I've had a couple days with the 600, and only a few minutes with the 800, but here are some observations:

1) They do actually make sense. I was a little skeptical, but having used them, I'm quite taken by them. I just came back from a 4-hour walk with kids, dog, wife in the woods, and I never would have taken a 600 with me. It was light and easier to use than I anticipated. I got the motion down for extending the barrel, and then things just got easy. It's as handleable as my wife's Sigma 100-400. I wore it on a hip holster attached to an R5, and it was never too bulky that it caused any issues.
2) The image quality in good light is strikingly good. It is likely on par with the bare 400 f/5.6 L in terms of quality. But if you were to take a 2x teleconverter and stick it on the 500 f/5.6, you'd also find yourself with an 800 f/11, but it would be very far behind the quality of the actual 800mm f/11 DO. In other words, you get the 800 focal length, but the 400 equivalent quality. 
3) Only the center third of the viewfinder is active for autofocus, and that makes shooting moving targets harder. The tracking is just as good on it as with the other lenses, though. I think this is the biggest downside to the lens. See note below, though, for a counter-point....*
4) Putting a 1.4x RF teleconverter on the 600 f/11 (makes it f/16 840mm) works beautifully. Was very surprised how well this kept up with AF and tracking. 
5) In bad light, the f/11 is mostly working well, as the R5's low light performance is at least a stop better than my R or my old 5d4. It's like f/11 is the new f/8.
6) It's very weird not to have aperture control. You get used to it, but it's weird. The lens is at the fixed aperture.
7) As a cheap DO lens, I expected bokeh to be fair to poor. It's actually pretty nice. See image below with a quite busy background.
8) I'd convinced myself they came with hoods. They don't. Ugh.
9) I received the 800 f/11 only this afternoon after the big walk. Shot some stuff outside just for kicks. I suspect this has higher image quality than the 600. The IQ/price ratio is something quite new. 
10) Minimum focus distance isn't terrible, like the 800mm f/5.6, but it's not useful for small stuff. 0.14x reproduction ratio.
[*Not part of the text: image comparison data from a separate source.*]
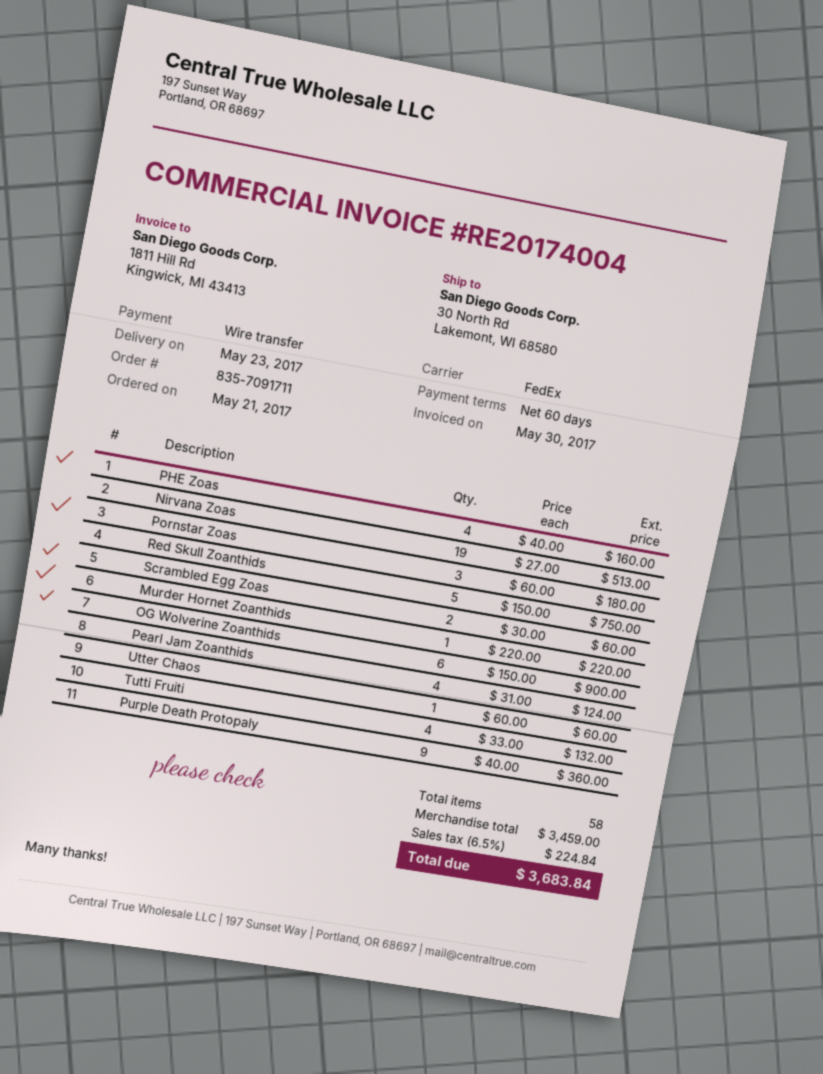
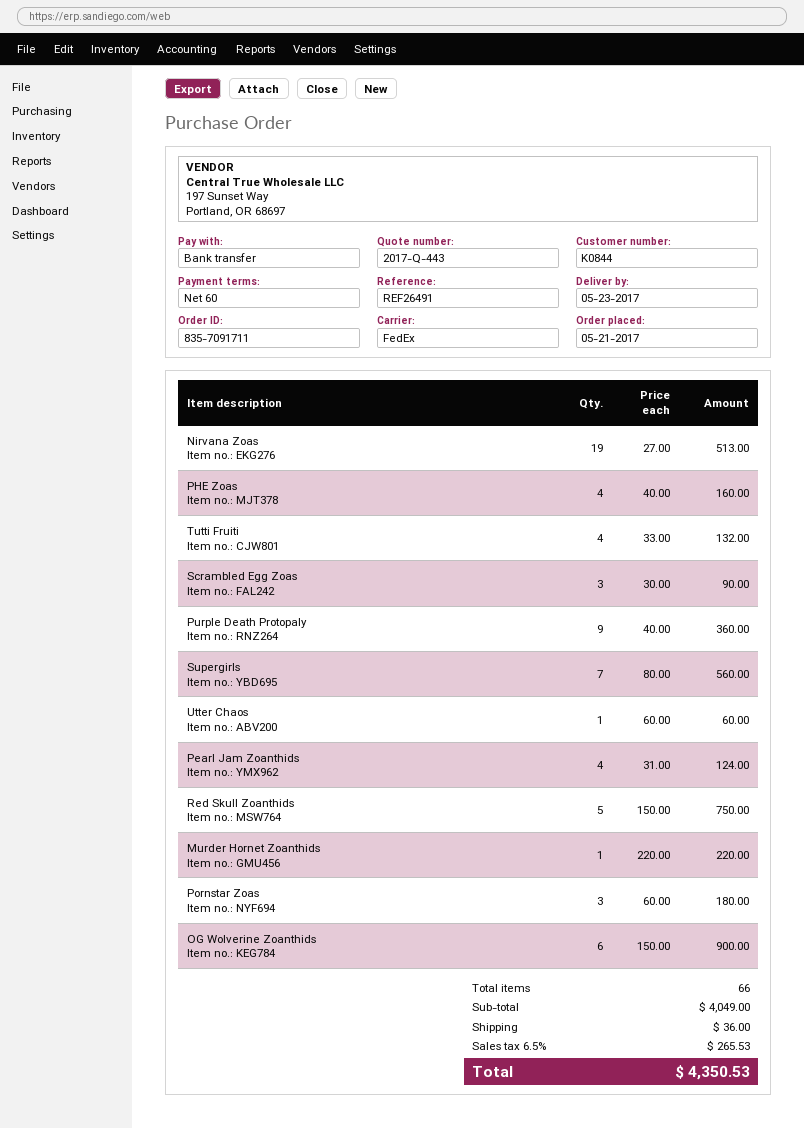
Scrambled Egg Zoas: 2 x 30.00 = 60.00 -> 3 x 30.00 = 90.00
Supergirls: none -> 7 x 80.00 = 560.00
total quantity: 58 -> 66
subtotal: 3459.00 -> 4049.00
shipping: none -> 36.00
tax: 6.5% = 224.84 -> 6.5% = 265.53
total: 3683.84 -> 4350.53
Will be adding to this post via editing, so stay tuned.

* I was doing some direct comparisons between the 600 f/4 II with 1.4x tc versus the 600mm f/11 DO with 1.4 tc, and I found myself hearing a crashing noise in the brush behind me. A fawn was running down the hill on the game path on which I was standing. It was clueless that I was there, facing the same direction it was facing, just ahead of it. I wanted to haul the 600 f/4 around slowly to try to capture this, but I knew it would never work. I'd have to dismount it form the tripod and swing this tree-branch-sized lens around. Instead, I raised the 600 f/11 up on the other R5 and snapped 3 pictures immediately. It was a stark lesson in the utility of a smaller lens with wildlife shooting. 
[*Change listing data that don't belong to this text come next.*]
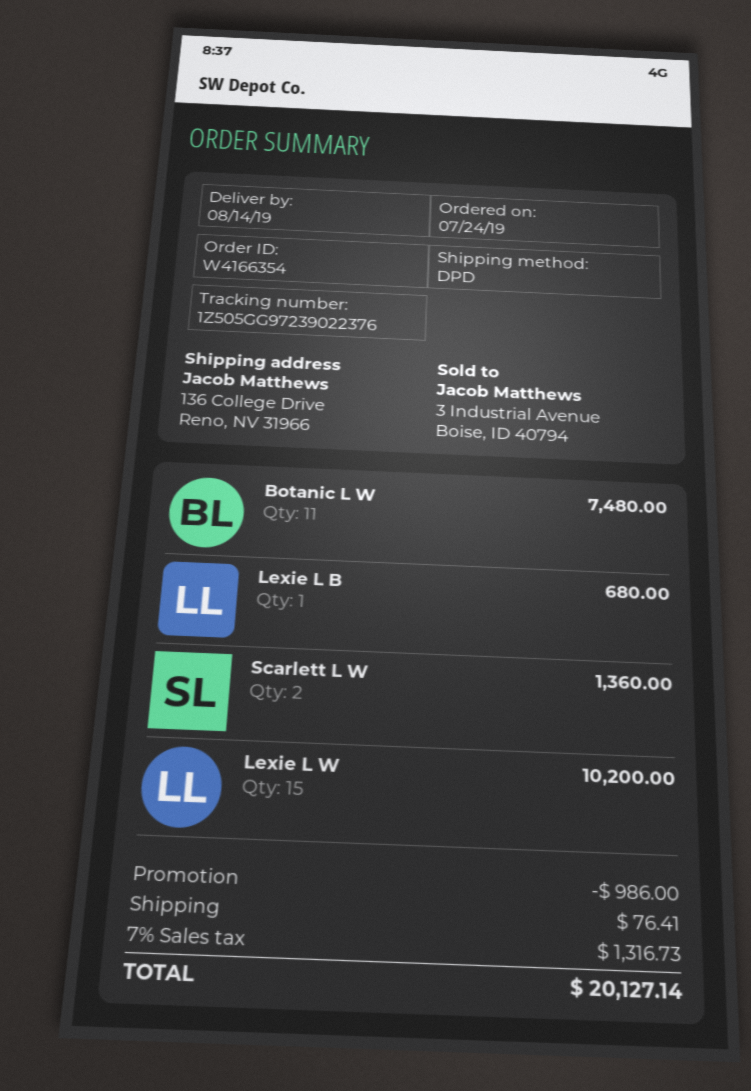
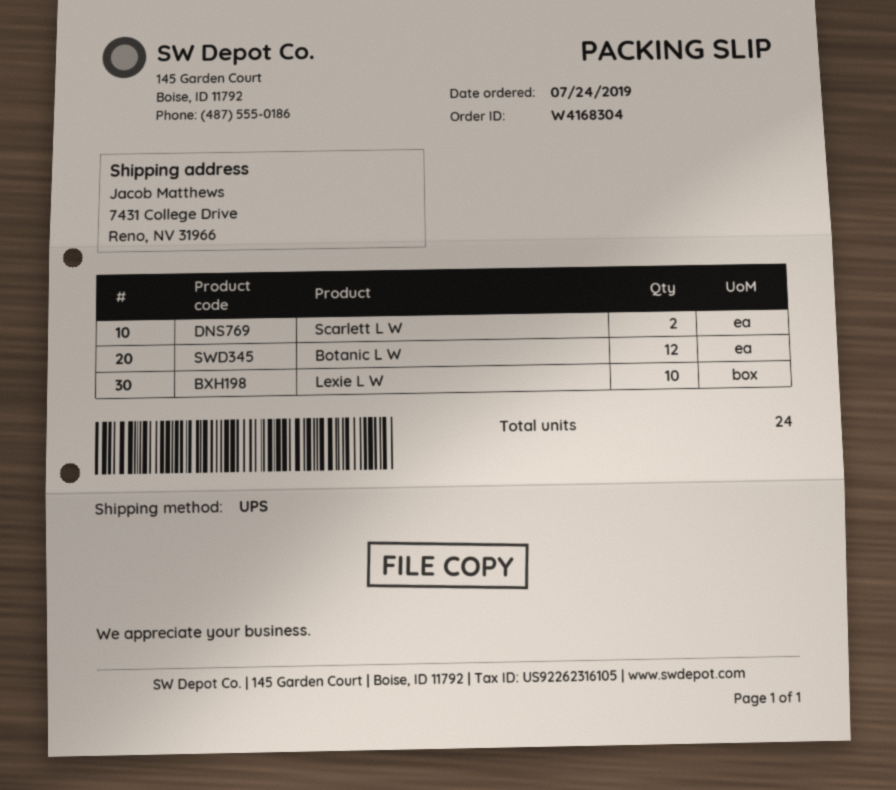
order number: W4166354 -> W4168304
shipping method: DPD -> UPS
ship to: 136 College Drive, Reno, NV 31966 -> 7431 College Drive, Reno, NV 31966
Botanic L W: 11 -> 12
Lexie L B: 1 -> none
Lexie L W: 15 -> 10

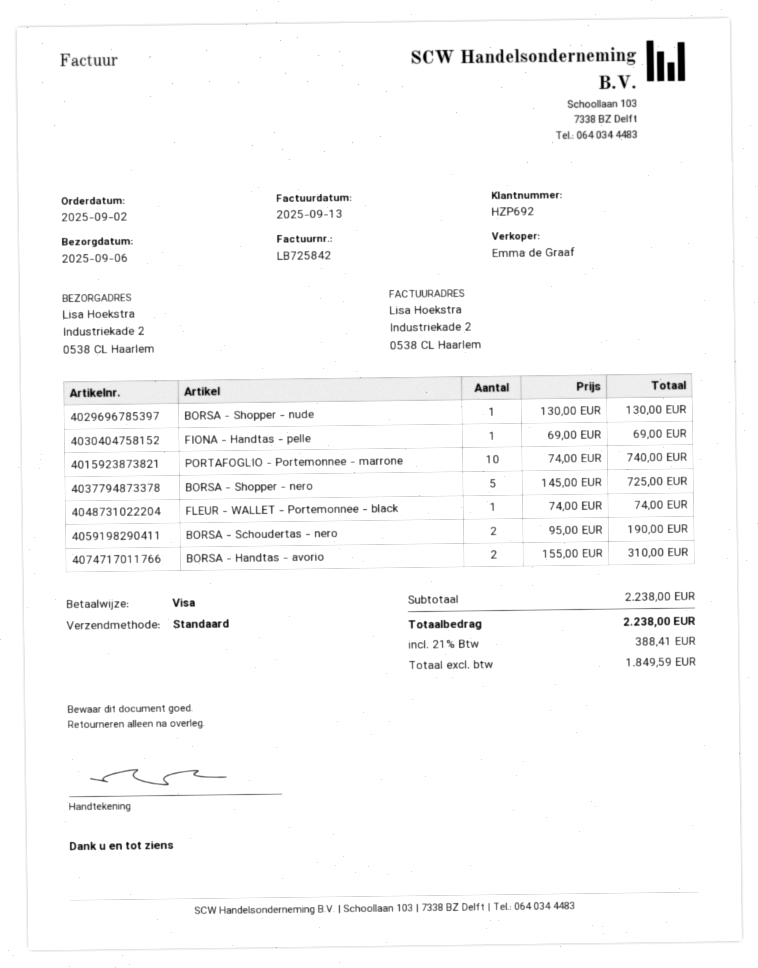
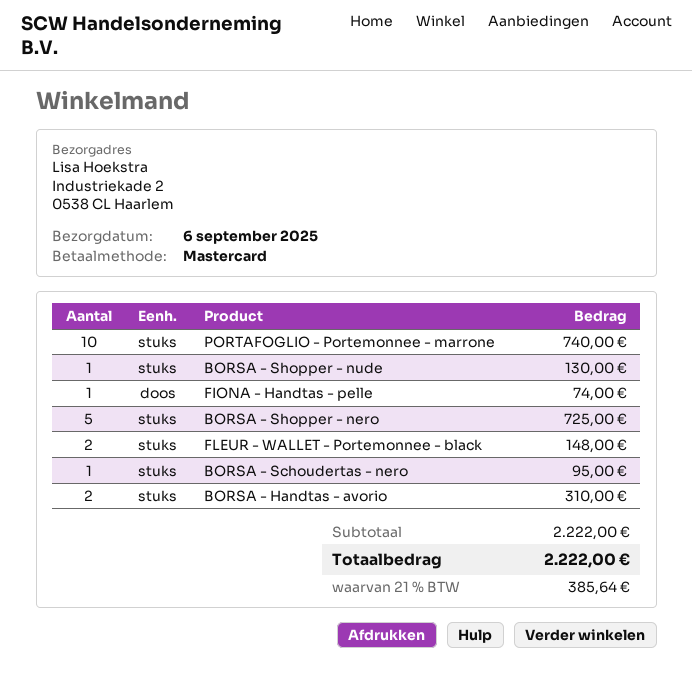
payment method: Visa -> Mastercard
FIONA - Handtas - pelle: 1 for 69.00 -> 1 for 74.00
FLEUR - WALLET - Portemonnee - black: 1 for 74.00 -> 2 for 148.00
BORSA - Schoudertas - nero: 2 for 190.00 -> 1 for 95.00
subtotal: 2238.00 -> 2222.00
tax: 21% = 388.41 -> 21% = 385.64
total: 2238.00 -> 2222.00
Here's that fawn with the 600mm f/11 quickdraw shot at f/16 due to the 1.4 RF teleconverter with effective focal length of 840mm. Any closer, nothing would be in focus.


----------



## Click (Aug 1, 2020)

Beautiful shot!


----------



## Act444 (Aug 1, 2020)

Interesting, thanks for sharing. I was thinking whether the 800 f11 made any sense to pick up - I could use the reach at times - but my RP's high ISO performance really isn't up to the task TBH. Maybe later (or see what other options appear).


----------



## john1970 (Aug 2, 2020)

Lovely shot. Initially I thought the idea of buying a fixed f11 lens did not make much sense, but today I purchased the 800 mm f11 from Amazon.com for delivery on Monday. I am a bit annoyed that Canon makes the lens hood an optional item; I would have rather paid $50 extra for the lens and had the lens hood included with the lens. Never thought I would be see a manufacturer make a sub 3 lb. 800 mm lens.


----------



## Mt Spokane Photography (Aug 2, 2020)

I did not realize it was a fixed aperture. I have the 100-400mm L, so with TC's, I'm not sure I'd benefit from the new lenses. The weight would surely be a factor.


----------



## Antono Refa (Aug 2, 2020)

Yes, MILC makes it possible to design lenses that didn't make sense before, e.g. with much narrower max aperture, which makes for lighter super teles. I get why people are baffled by those lenses.

I'm impressed with the fawn image you've posted. The bokeh is much better than I expected.

I wonder why is it only the center third of the viewfinder is active for autofocus.


----------



## zim (Aug 2, 2020)

800 Sounds like like a great secondary lens for air shows ( primary being the 100-500)

Thanks for posting, love the light in that photo


----------



## [email protected] (Aug 2, 2020)

Act444 said:


> Interesting, thanks for sharing. I was thinking whether the 800 f11 made any sense to pick up - I could use the reach at times - but my RP's high ISO performance really isn't up to the task TBH. Maybe later (or see what other options appear).



my RP wouldn’t take the lens. I believe it needs a firmware upgrade. Only reason wife didn’t snarf this up already.


----------



## Mt Spokane Photography (Aug 2, 2020)

[email protected] said:


> my RP wouldn’t take the lens. I believe it needs a firmware upgrade. Only reason wife didn’t snarf this up already.


There is a firmware upgrade to the R and TP for the new lenses. That will likely fix any issues.


----------



## [email protected] (Aug 2, 2020)

Mt Spokane Photography said:


> There is a firmware upgrade to the R and TP for the new lenses. That will likely fix any issues.



worked great. Upgraded this a.m. must hide from wife.


----------